Reporter: Noverius Laoli | Editor: Yudho Winarto
JAKARTA. Komisi Pemilihan Umum (KPU) Pusat harus berhadapan dengan calon anggota legislatif yang gagal melenggang ke Senayan. Soalnya KPU salah menempatkan nomor urut di kertas suara. Muswhida caleg dari Partai Hati Nurani Rakyat (Hanura) tersebut menuding KPU melakukan perbuatan hukum.
Kuasa Hukum Muswhida, Hakim Torong mengatakan dalam sosialisasi yang dilakukan KPU, kliennya diberitahukan berada pada nomor urut 5 pada pemilihan anggota legislatiglf 9 April 2014 lalu. Karena itu, Muswhida pun mulai melakukan kampanye dan mencetak kaus, kalender, sticker, kartu nama, bendera, benner dan spanduk memakai nomor 5.
"Saat pemilu tanggal 9 April 2014 di papan pengumuman di setiap pemungutan suara di wilayah daerah pemilihan IX Jawa Timur, terlihat jelas nama dan nomot urut 5 untuk klien kami," ujarnya saat ditemui di Pengadilan Negeri Jakarta Pusat, Jumat (4/7).
Namun ternyata saat pelaksanaan pemilu dalam kertas surat suara, nama dan nomor urut Muswhida menjadi nomor urut 6. Nomor tersebut tidak sesuai dengan nomor urut yang sudah ditetapkan yakni 5.

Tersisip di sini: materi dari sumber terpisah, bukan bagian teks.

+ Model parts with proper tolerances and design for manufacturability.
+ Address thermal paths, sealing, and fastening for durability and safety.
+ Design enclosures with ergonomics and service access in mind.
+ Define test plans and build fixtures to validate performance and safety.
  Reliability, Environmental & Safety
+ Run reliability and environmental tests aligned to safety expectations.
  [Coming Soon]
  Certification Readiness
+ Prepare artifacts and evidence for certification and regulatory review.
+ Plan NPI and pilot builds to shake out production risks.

Sementara nomor urut 5 diisi nama lain yakni H.Mohammada Aly Shobat. Lebih parah lagi, Muswhida mengaku nama tersebut tidak pernah ditetapkan sebagai caleg nomor urut 5 dari Partai Hanura.
Dengan fakta tersebut, Hakim menuding KPU telah lalai menempatkn nomor urut Muswhida di kertas suara pencoblosan. Hal itu telah merugikan Muswhida karena berakibat tidak mendapatkan suara dalam pemilu April lalu.
Dengan tidak terpilihnya Muswhida menjadi anggota DPR periode 2014-2019, Hakim bilang kliennya merasa malu kepada rekan dan simpatisan. Soalnya setiap bersosialisasi ia menyebut nomor 5 tapi di hari pencoblosan menjadi nomor 6.
Akibat kelalaian KPU tersebut, Muswhida mengklaim mengalami kerugian materil sebesar Rp 5 miliar. Kerugian itu berasal dari biaya kampanye dan gaji yang mungkin diterima bila terpilih jadi anggota DPR. Sementara kerugian immateril sebesar Rp 10 miliar akibat hilangnya waktu dan menyebabkan anaknya tidak lulus SMP karena tidak terurus selama kampanye.
Sengketa ini telah memasuki masa mediasi. Namun Hakim mengatakan mediasi gagal pada pertemuan pertama. Maka perkara akan dilanjutkan dengan memeriksa pokok perkara.
Atas gugatan tersebut, Biro Hukum KPU Pusat, Sinar mengatakan KPU akan mengikuti proses pengadilan sebagaimana mestinya. Sinar bilang masih terbuka upaya mediasi. Sidang dengan pimpinan majelis hakim, Badrun Zaini, akan dilanjutkan pasca mediasi. "Kita ikuti saja prosesnya," ujarnya.